▶ _Work task_: Look through the data below and, wherever a line carries the word "width", please copy that line.

>>>

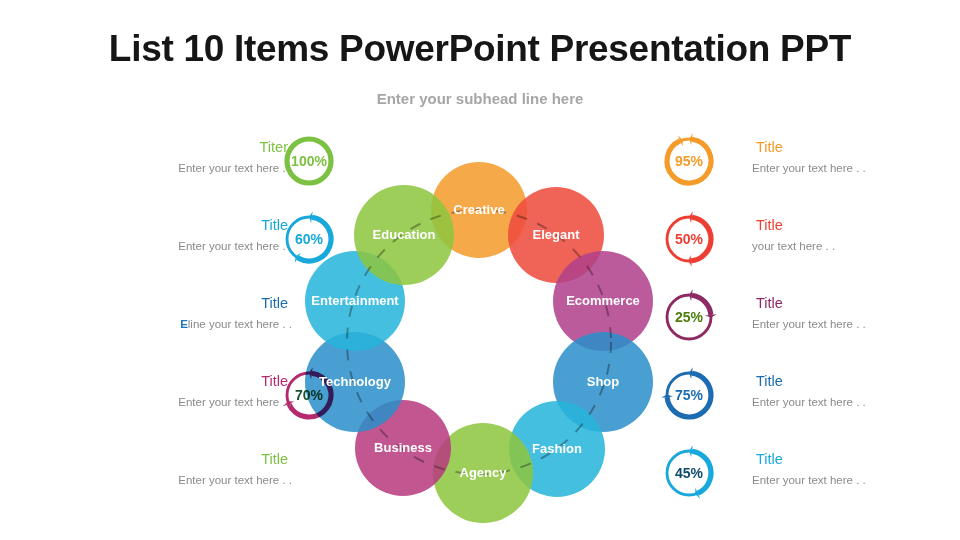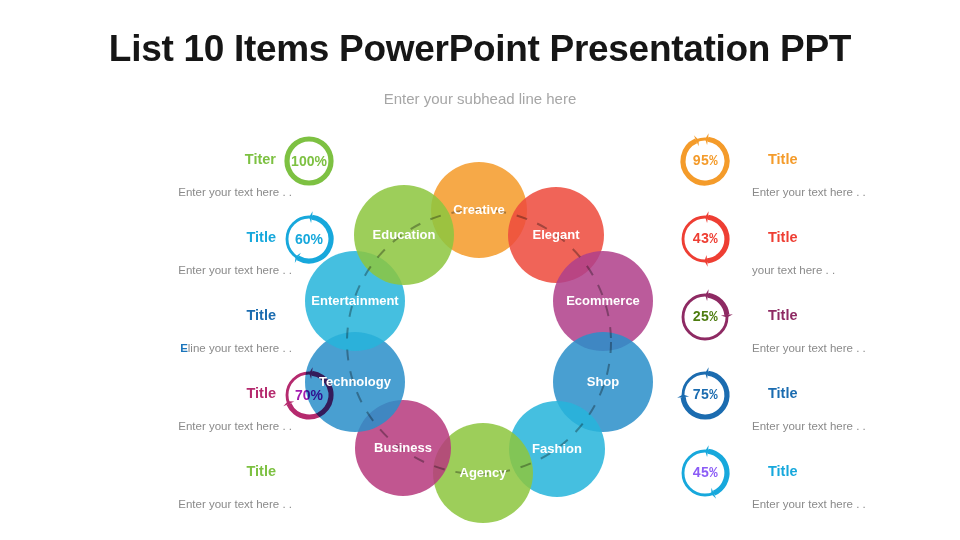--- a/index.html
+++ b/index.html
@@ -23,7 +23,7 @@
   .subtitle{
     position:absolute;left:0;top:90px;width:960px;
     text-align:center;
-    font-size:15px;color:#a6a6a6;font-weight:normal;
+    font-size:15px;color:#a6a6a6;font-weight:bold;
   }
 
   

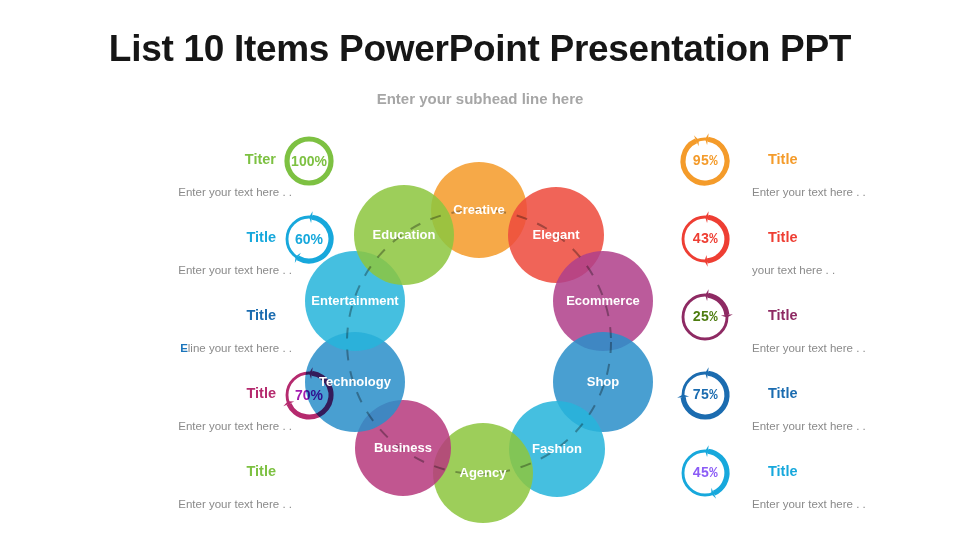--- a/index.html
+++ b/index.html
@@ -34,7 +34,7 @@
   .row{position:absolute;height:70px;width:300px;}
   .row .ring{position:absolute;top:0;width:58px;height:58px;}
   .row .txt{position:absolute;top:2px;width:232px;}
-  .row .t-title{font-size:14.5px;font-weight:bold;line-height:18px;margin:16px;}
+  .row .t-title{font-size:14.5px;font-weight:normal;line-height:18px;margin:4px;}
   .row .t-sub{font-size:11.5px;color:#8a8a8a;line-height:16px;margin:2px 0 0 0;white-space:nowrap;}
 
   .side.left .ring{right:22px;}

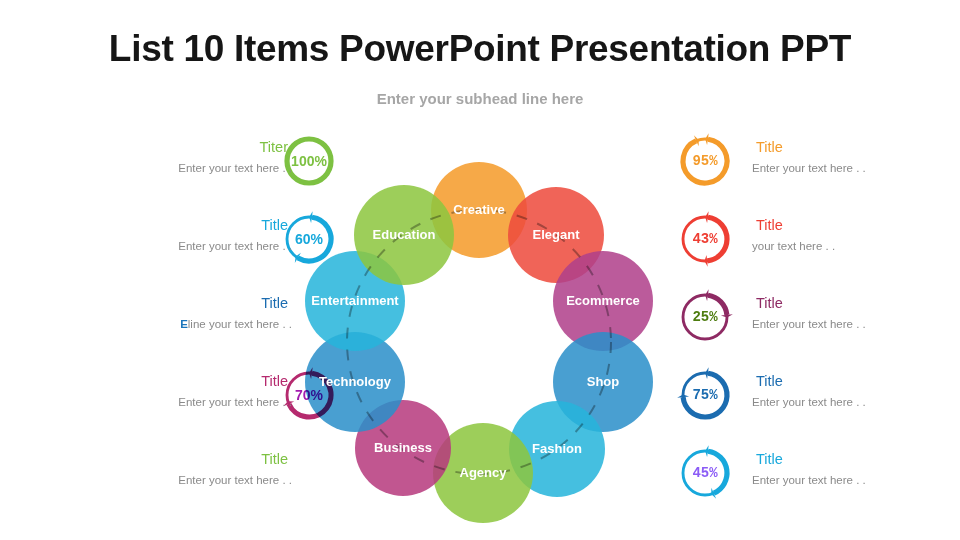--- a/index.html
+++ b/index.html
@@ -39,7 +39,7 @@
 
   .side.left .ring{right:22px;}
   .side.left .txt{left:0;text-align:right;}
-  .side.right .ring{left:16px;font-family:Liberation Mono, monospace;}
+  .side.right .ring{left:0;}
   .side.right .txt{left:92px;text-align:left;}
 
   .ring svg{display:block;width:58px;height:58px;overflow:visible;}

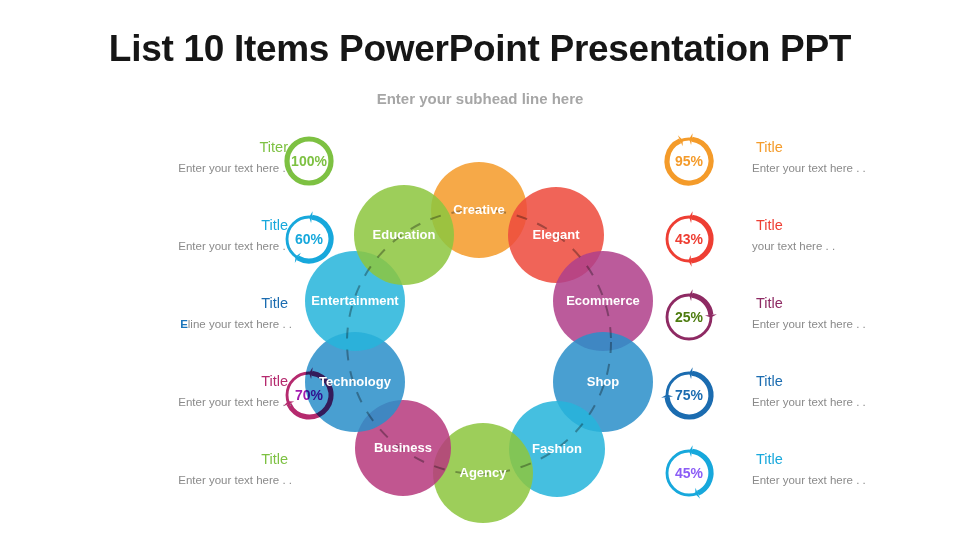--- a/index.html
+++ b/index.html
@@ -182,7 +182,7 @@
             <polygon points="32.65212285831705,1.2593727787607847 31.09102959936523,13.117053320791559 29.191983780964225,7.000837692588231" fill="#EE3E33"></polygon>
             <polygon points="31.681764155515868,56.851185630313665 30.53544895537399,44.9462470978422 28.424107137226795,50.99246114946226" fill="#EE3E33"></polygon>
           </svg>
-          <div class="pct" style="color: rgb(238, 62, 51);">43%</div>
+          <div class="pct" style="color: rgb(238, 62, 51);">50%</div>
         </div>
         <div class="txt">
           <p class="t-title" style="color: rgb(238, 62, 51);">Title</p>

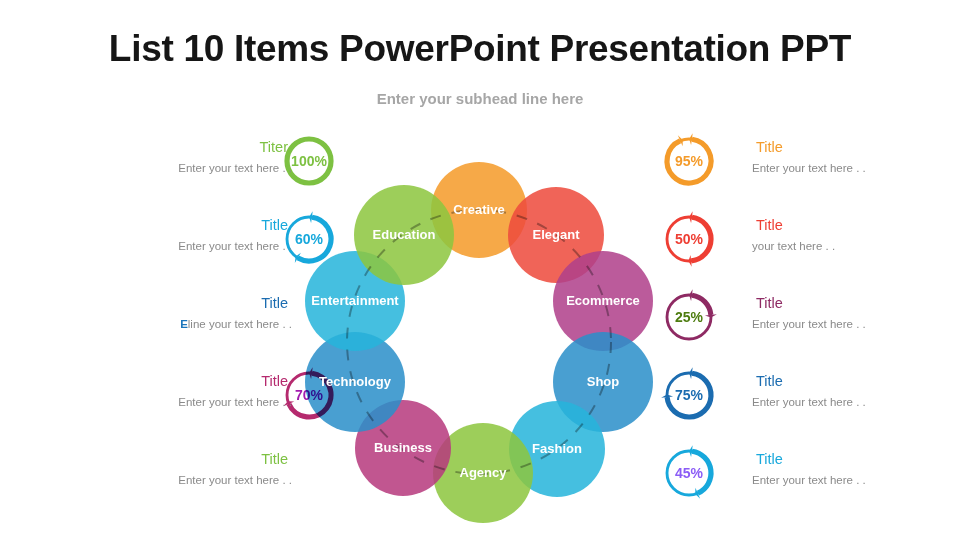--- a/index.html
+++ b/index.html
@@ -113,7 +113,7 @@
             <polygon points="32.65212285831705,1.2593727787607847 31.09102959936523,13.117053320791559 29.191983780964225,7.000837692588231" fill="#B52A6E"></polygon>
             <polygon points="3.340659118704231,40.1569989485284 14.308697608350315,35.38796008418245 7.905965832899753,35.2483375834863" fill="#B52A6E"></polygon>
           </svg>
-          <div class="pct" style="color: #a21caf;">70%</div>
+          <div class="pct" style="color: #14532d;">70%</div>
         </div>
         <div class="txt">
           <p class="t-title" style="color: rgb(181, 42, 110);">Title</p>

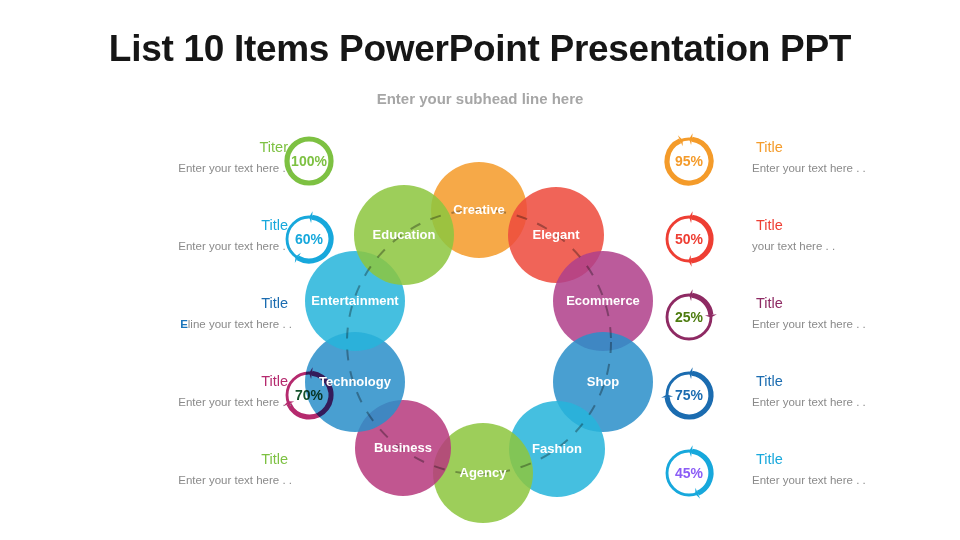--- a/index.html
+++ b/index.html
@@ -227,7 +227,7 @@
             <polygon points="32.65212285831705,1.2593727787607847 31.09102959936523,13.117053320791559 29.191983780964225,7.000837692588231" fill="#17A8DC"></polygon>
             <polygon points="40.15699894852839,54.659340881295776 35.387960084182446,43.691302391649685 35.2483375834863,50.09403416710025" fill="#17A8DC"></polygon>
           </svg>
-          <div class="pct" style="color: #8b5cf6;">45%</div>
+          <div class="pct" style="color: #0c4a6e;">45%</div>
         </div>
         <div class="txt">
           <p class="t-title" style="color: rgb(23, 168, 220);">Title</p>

<<<

▶ _Solution for this exercise_:
     position:absolute;left:0;top:90px;width:960px;
   .row{position:absolute;height:70px;width:300px;}
   .row .ring{position:absolute;top:0;width:58px;height:58px;}
   .row .txt{position:absolute;top:2px;width:232px;}
   .ring svg{display:block;width:58px;height:58px;overflow:visible;}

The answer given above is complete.